Small changes are big changes to some people.
- Drink something different when you’re thirsty. I have people throw a fit when I suggest they drink water instead of their typical flavored/sweetened beverage. “But, I don’t like water.” I struggle to resist saying, “Get over it. Do it anyways.” We never like what’s different.
- Get rid of one of your possessions. I encounter so much resistance when I suggest that a person with habitual night snacking and insomnia get rid of the TV. This is the clear solution to their problems, but the idea is abhorrent.
- Replace your old activities with new ones. I have a set routine of my own. If someone asked me to start doing something new that would be hard. I’m already filling 24 hours of my day with tasks that I like or feel are necessary. In order to add something new, something old would have to go. (FYI, this is why you’ve seen a shortage of blogs lately. I’m prioritizing other things right now because my life is simply too full.)
What if I ask you to stop eating fast food, but the rest of your family refuses to follow suit? That person has to encounter negative situations all because of their decision to “be healthier.” Furthermore, their decision to eat better may start to cause other people around them to feel “judged” or “guilty.” This could lead to family stress. Stress could make them want to give up and go back to old habits.
Third Problem: You don’t know them. Not really.
The difference between your interactions with obese persons and my interactions is that they talk to me. They trust me. I’m in a healthcare setting. I’m paid to care.
The truth is: I’d care even if I weren’t paid to do so. I care because I know too much to objectify these people who struggle maintaining a healthy weight. I know often their behavior with food is a cover/replacement for other problems in their life. Problems that seem irreparable. Problems that require an overwhelming amount of change and responsibility. Responsible actions that they haven’t been taught or that they haven’t been practicing.

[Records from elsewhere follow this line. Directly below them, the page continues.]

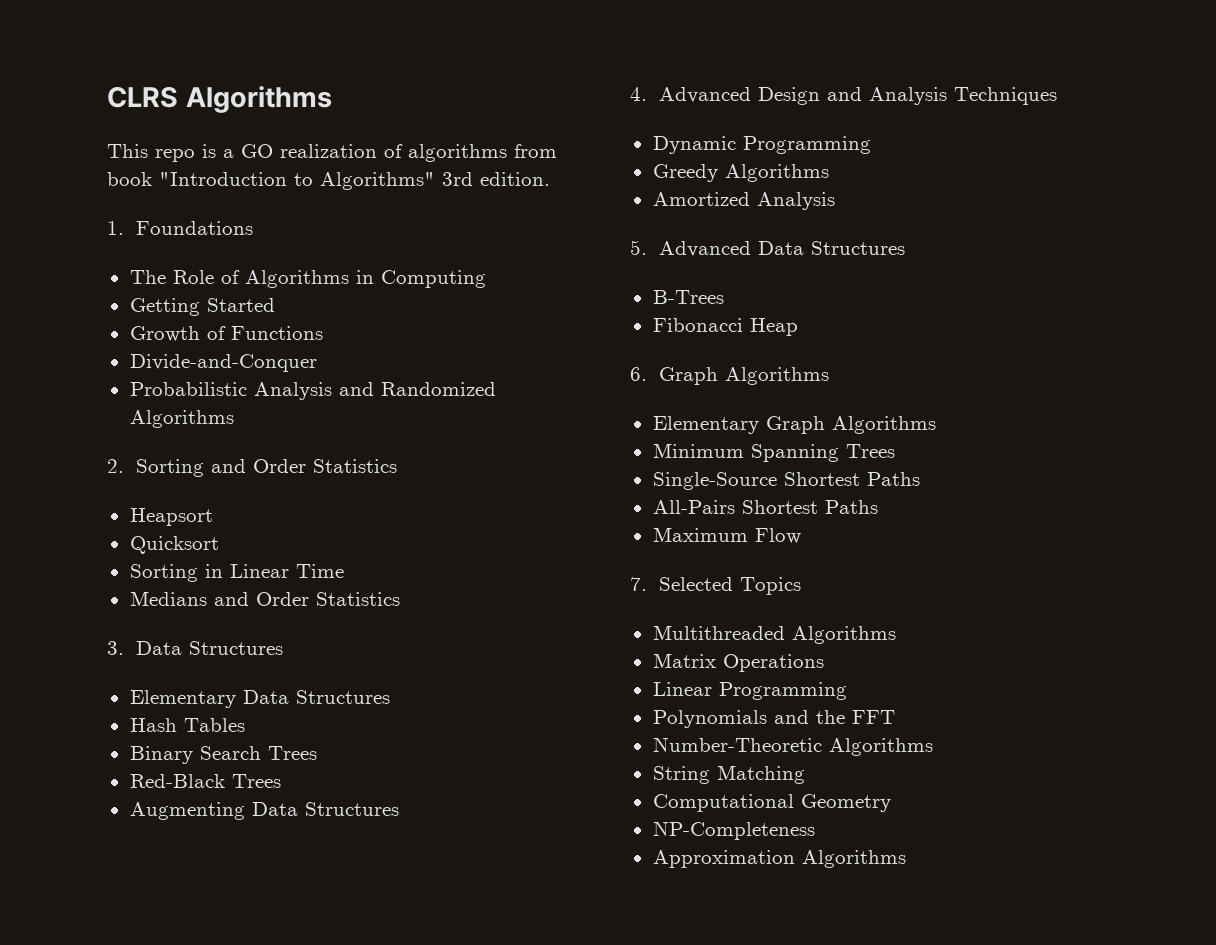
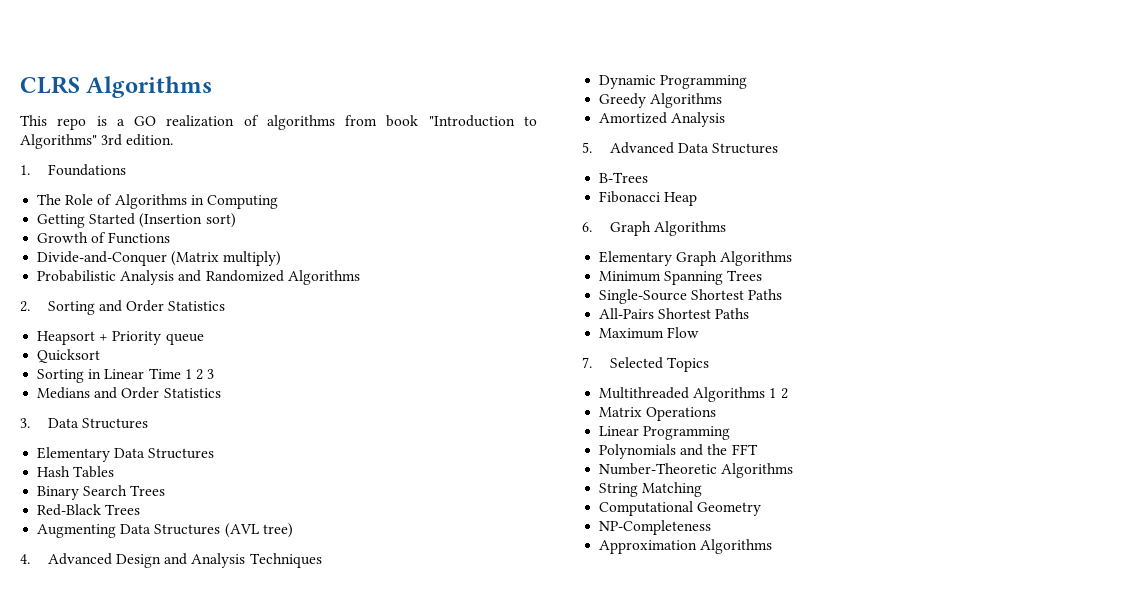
(275, 305) none -> [139,213,236,228] (Insertion sort)
(317, 363) none -> [171,251,282,266] (Matrix multiply)
(213, 517) none -> [99,331,204,345] + Priority queue
(344, 571) none -> [184,369,215,380] 1 2 3
(399, 809) none -> [224,523,293,538] (AVL tree)
(896, 635) none -> [769,388,788,399] 1 2

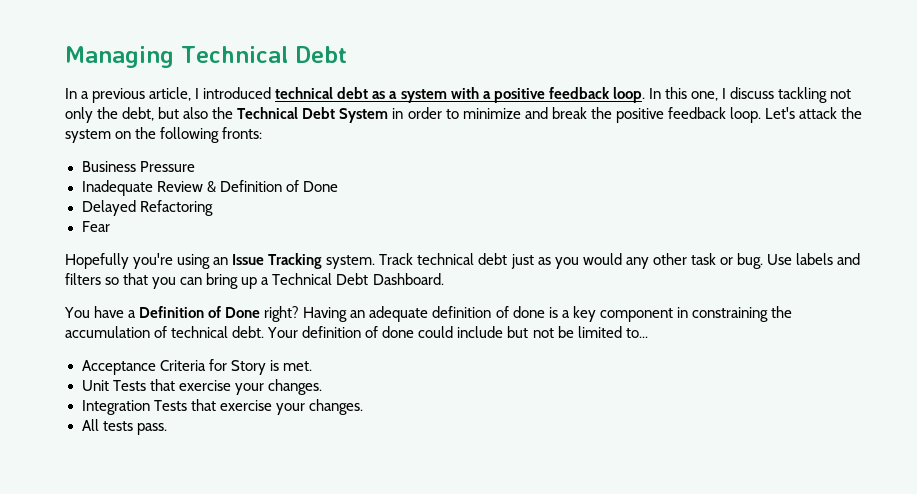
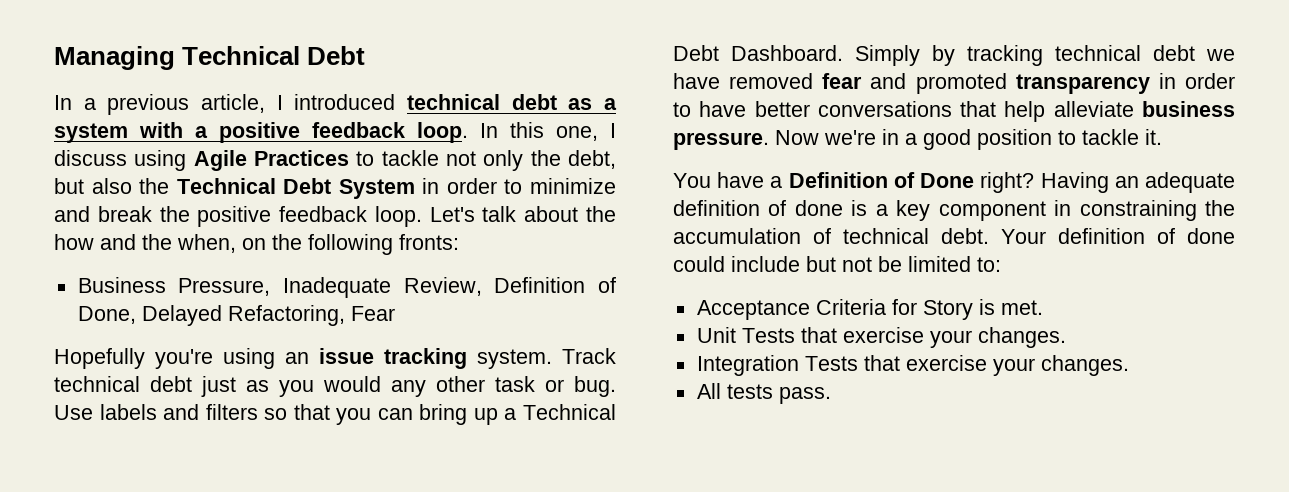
[778,87,828,103] tackling -> [134,150,439,171] using Agile Practices to tackle
[798,107,863,119] [65,129,111,143] attack the system -> [482,206,616,222] [54,234,236,253] talk about the how and the when,
[139,161,195,172] [81,180,338,196] [81,200,213,216] Pressure // Inadequate Review & Definition of Done // Delayed Refactoring // -> [178,277,616,298] [77,305,345,326] Pressure, Inadequate Review, Definition of Done, Delayed Refactoring,
[232,253,323,269] Issue Tracking -> [319,348,467,369] issue tracking
(444, 279) none -> [855,45,1235,66] [673,73,1235,94] [673,101,1235,122] [673,129,1162,150] Simply by tracking technical debt we have removed fear and promoted transparency in order to have better conversations that help alleviate business pressure. Now we're in a good position to tackle it.
[625,328,648,338] to... -> [977,257,1001,272] to:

Everything is overwhelming.
What usually happens when you’re overwhelmed? Instead of getting something done, nothing gets done.
Can you try to see people as people? We’re all different shapes and sizes, but we’re all the same basically. We have these two parts of a whole. A body and a spirit. Sometimes they can compete instead of working together. Which ever one is broken, we have to fix it.
We need to be whole people because whole people aren’t limited like half a person might be. Whole people are happy inside their life’s situation. Whole people cope better than people who are only working with half of what they need.
There is a choice to be whole. This choice is not as easy as you think. It takes some hard work. It takes moving against the current.
You’re capable of making this choice. I know you can do it and I’m happy to help.